American TV news anchor and actor (born 1942)

Jim Boyd is an American actor and former TV news anchor and reporter for WCVB-TV.

==Early life and education==

Born James Lloyd Boyd in Harlem, New York, he is the son of Edmonia Coleman, a secretary and receptionist and Leroy Homer Boyd, a postal worker, gospel singer and musician. His grandfather Arthur Leroy Boyd was first violinist in the Negro String Quartet that performed with singer Roland Hayes at New York's Carnegie Hall on November 27, 1925. Boyd had three siblings. He was born in Harlem Hospital, educated in New York City Schools (Public School 90, and Public School 68, Humboldt Junior High School 115 and George Washington High School (New York City) (class of 1958) and attended Long Island University in Brooklyn, New York and Fairleigh Dickinson University in Teaneck, New Jersey.

==Career==

Boyd started his broadcasting career at National Educational Television in New York in 1961, beginning as a mail clerk, then production assistant, associate producer and eventually producer for News In Perspective a bi-weekly news analysis and background program produced in association with The New York Times and hosted by Lester Markel and Clifton Daniel. The program was generally produced in New York City and Washington, DC, but often was produced around the world including Osaka, Japan; Saigon, South Vietnam; Cairo, Egypt; Bonn, Germany; or Paris, France. Boyd began an on-air career in Boston, Mass. in the 1970s as a general assignment reporter at WCVB-TV. He co-anchored weekend newscasts from 1976 to 1984, early mornings from 1984 to 2000 and noontime newscasts from 1984 to 2006 when he was named special correspondent and field reporter for both WCVB's broadcast news operation and its website TheBostonChannel.com (now WCVB.com). He retired at the end of 2008. In 2009 Boyd enrolled as an undergraduate at University of Massachusetts Boston, transferred to Tufts University in Medford, Mass. and graduated with a Bachelor of Arts degree in Sociology in 2013. Throughout his television career Boyd had been a member of AFTRA (The American federation of Television and Radio Artists) that merged with the Screen Actors Guild in 2012 to become SAG-AFTRA. In 2013 after graduating from Tufts, Boyd began acting in television series and motion pictures as an extra or background performer. Projects to date include: American Hustle, The Equalizer, The Judge, The Forger, Olive Kitteridge, Unfinished Business, Black Mass, Ted 2, and Spotlight.

==Awards==

Boyd received a Golden Circle award from the National Academy of Television Arts and Sciences New England chapter in 2011 and was inducted into the Massachusetts Broadcasters Hall of Fame in 2012.
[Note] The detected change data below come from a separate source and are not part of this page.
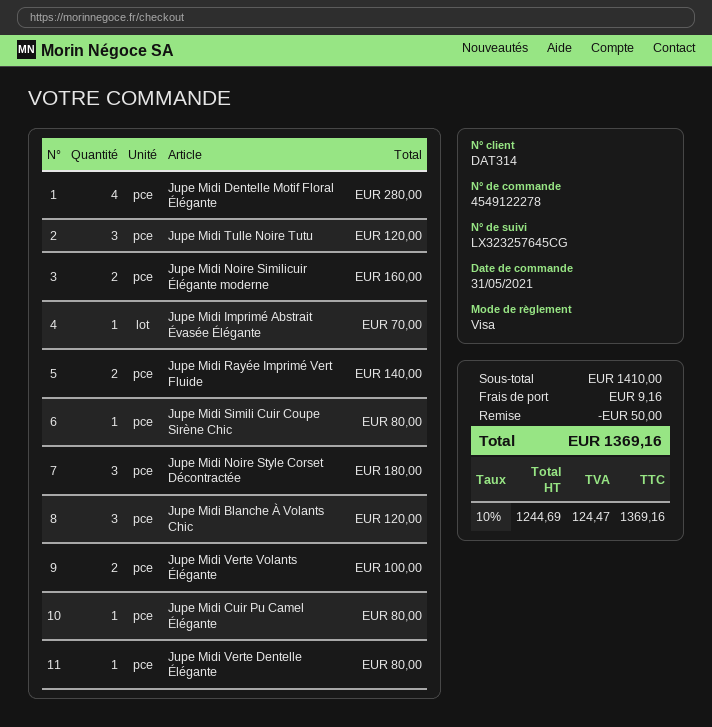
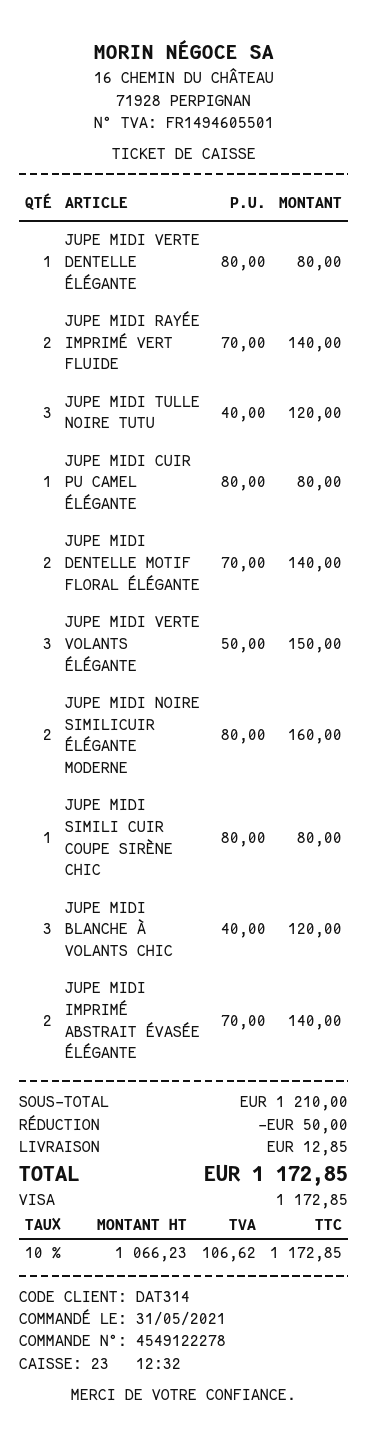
Jupe Midi Dentelle Motif Floral Élégante: 4 for 280.00 -> 2 for 140.00
Jupe Midi Imprimé Abstrait Évasée Élégante: 1 for 70.00 -> 2 for 140.00
Jupe Midi Noire Style Corset Décontractée: 3 for 180.00 -> none
Jupe Midi Verte Volants Élégante: 2 for 100.00 -> 3 for 150.00
subtotal: 1410.00 -> 1210.00
shipping: 9.16 -> 12.85
net: 1244.69 -> 1066.23
tax: 10% = 124.47 -> 10% = 106.62
total: 1369.16 -> 1172.85

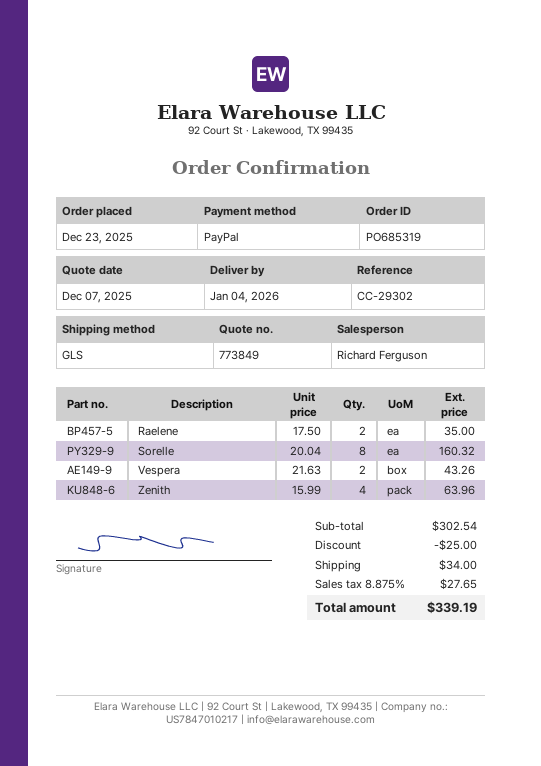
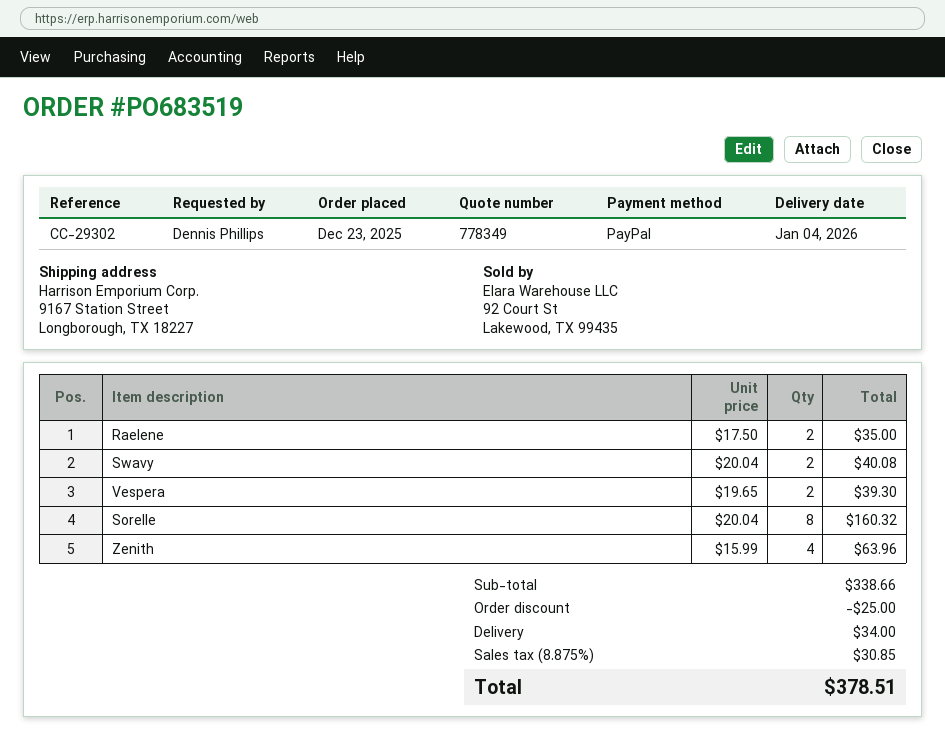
quote number: 773849 -> 778349
order number: PO685319 -> PO683519
Vespera: 2 x 21.63 = 43.26 -> 2 x 19.65 = 39.30
Swavy: none -> 2 x 20.04 = 40.08
subtotal: 302.54 -> 338.66
tax: 8.875% = 27.65 -> 8.875% = 30.85
total: 339.19 -> 378.51

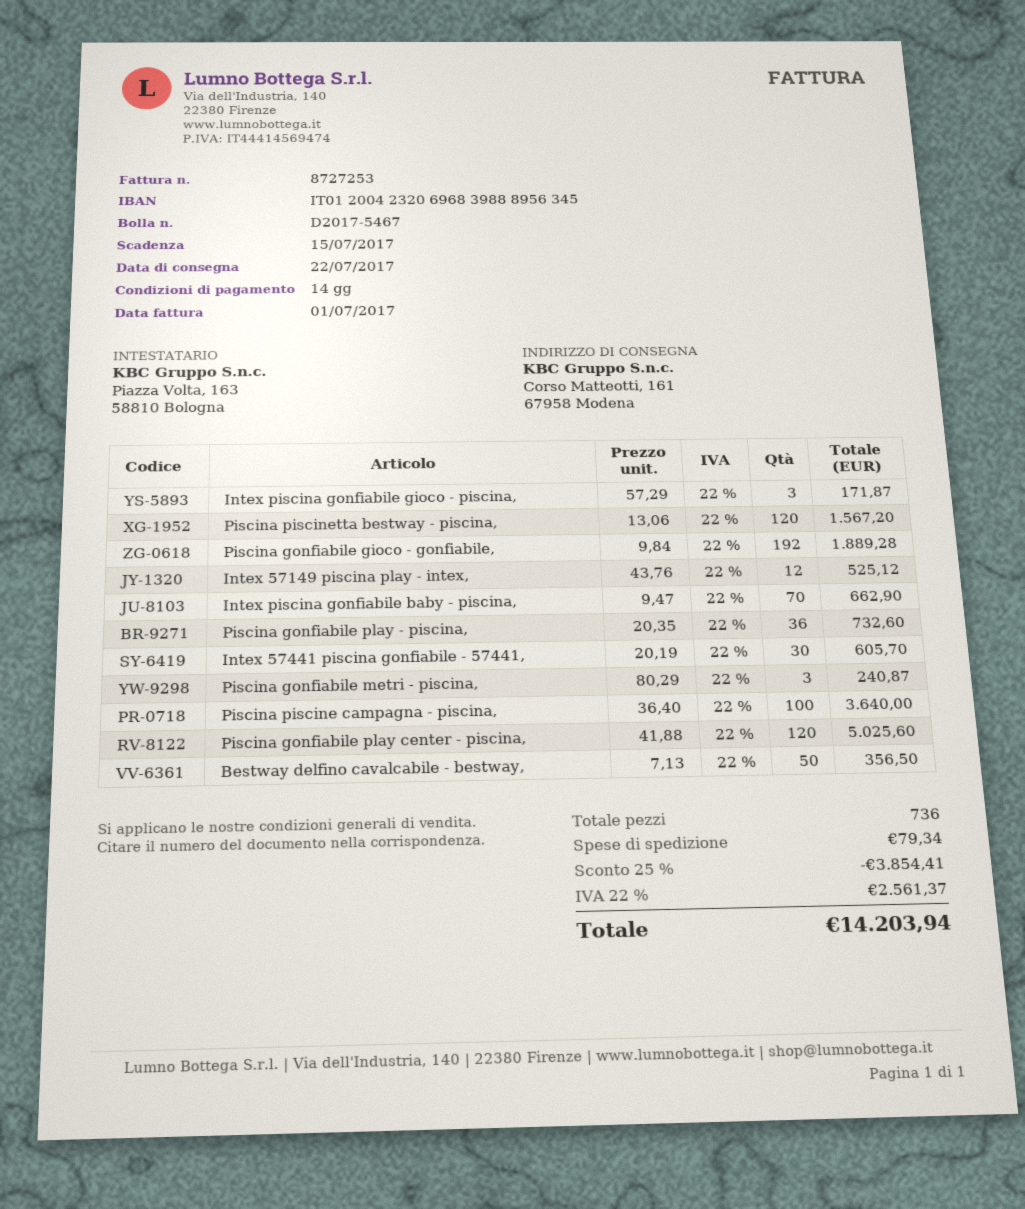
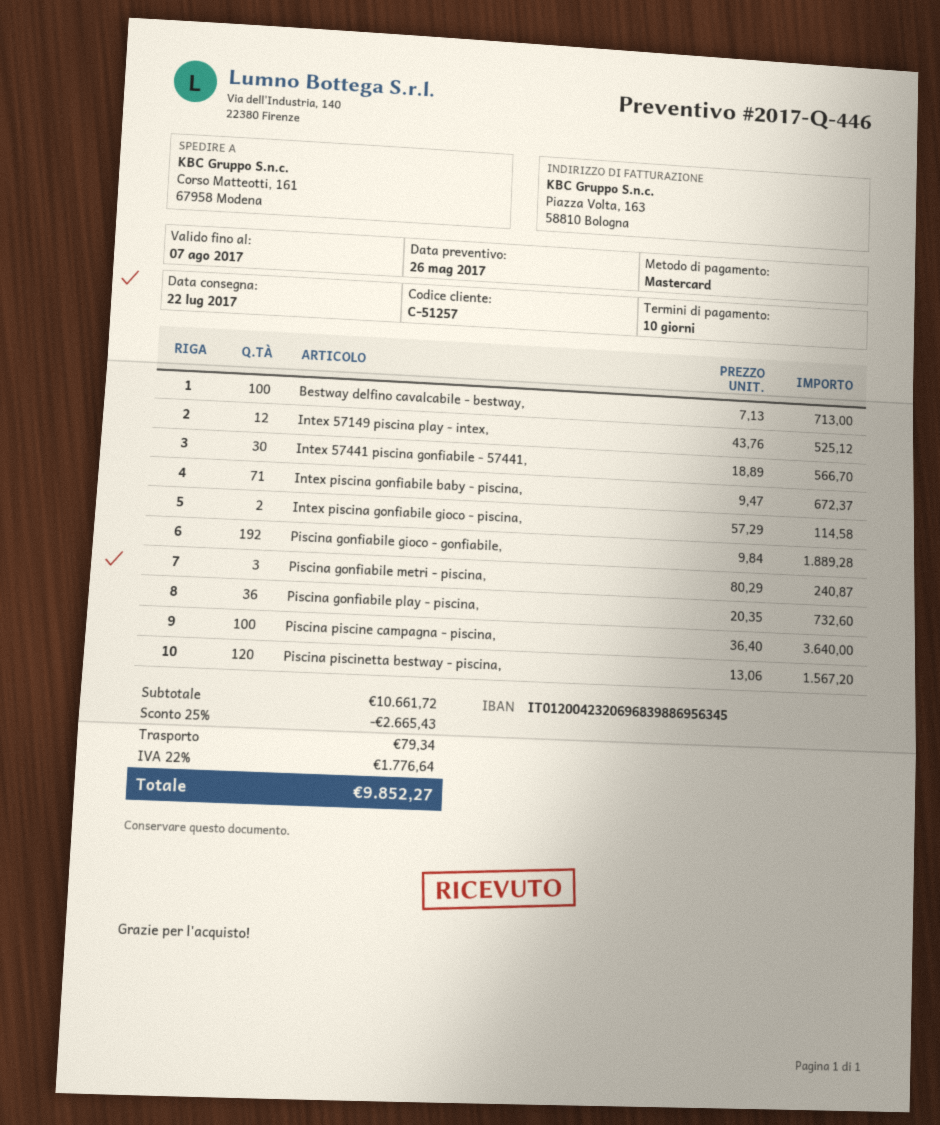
payment terms: 14 days -> 10 days
bank account: IT0120042320696839888956345 -> IT0120042320696839886956345
Intex piscina gonfiabile gioco - piscina,: 3 x 57.29 = 171.87 -> 2 x 57.29 = 114.58
Intex piscina gonfiabile baby - piscina,: 70 x 9.47 = 662.90 -> 71 x 9.47 = 672.37
Intex 57441 piscina gonfiabile - 57441,: 30 x 20.19 = 605.70 -> 30 x 18.89 = 566.70
Piscina gonfiabile play center - piscina,: 120 x 41.88 = 5025.60 -> none
Bestway delfino cavalcabile - bestway,: 50 x 7.13 = 356.50 -> 100 x 7.13 = 713.00
discount: 25% = 3854.41 -> 25% = 2665.43
tax: 22% = 2561.37 -> 22% = 1776.64
total: 14203.94 -> 9852.27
==Charitable and Community Work==

Boyd has done volunteer work with or served on the boards of the YMCA in Roxbury, Mass; Youth Enrichment Services (YES) in Boston, Mass; The Arthritis Foundation in Boston, Mass; and The Massachusetts Chapter of the Huntington's Disease Society of America. He participates in the Screen Actors Guild Foundation Book Pals program and has been a volunteer parent/coach in the Needham Track Club, the Needham Soccer Club, St. Joseph's Parish Youth Basketball program in Needham, Mass and the Bay State Jaguars AAU Basketball program in Newton, Mass.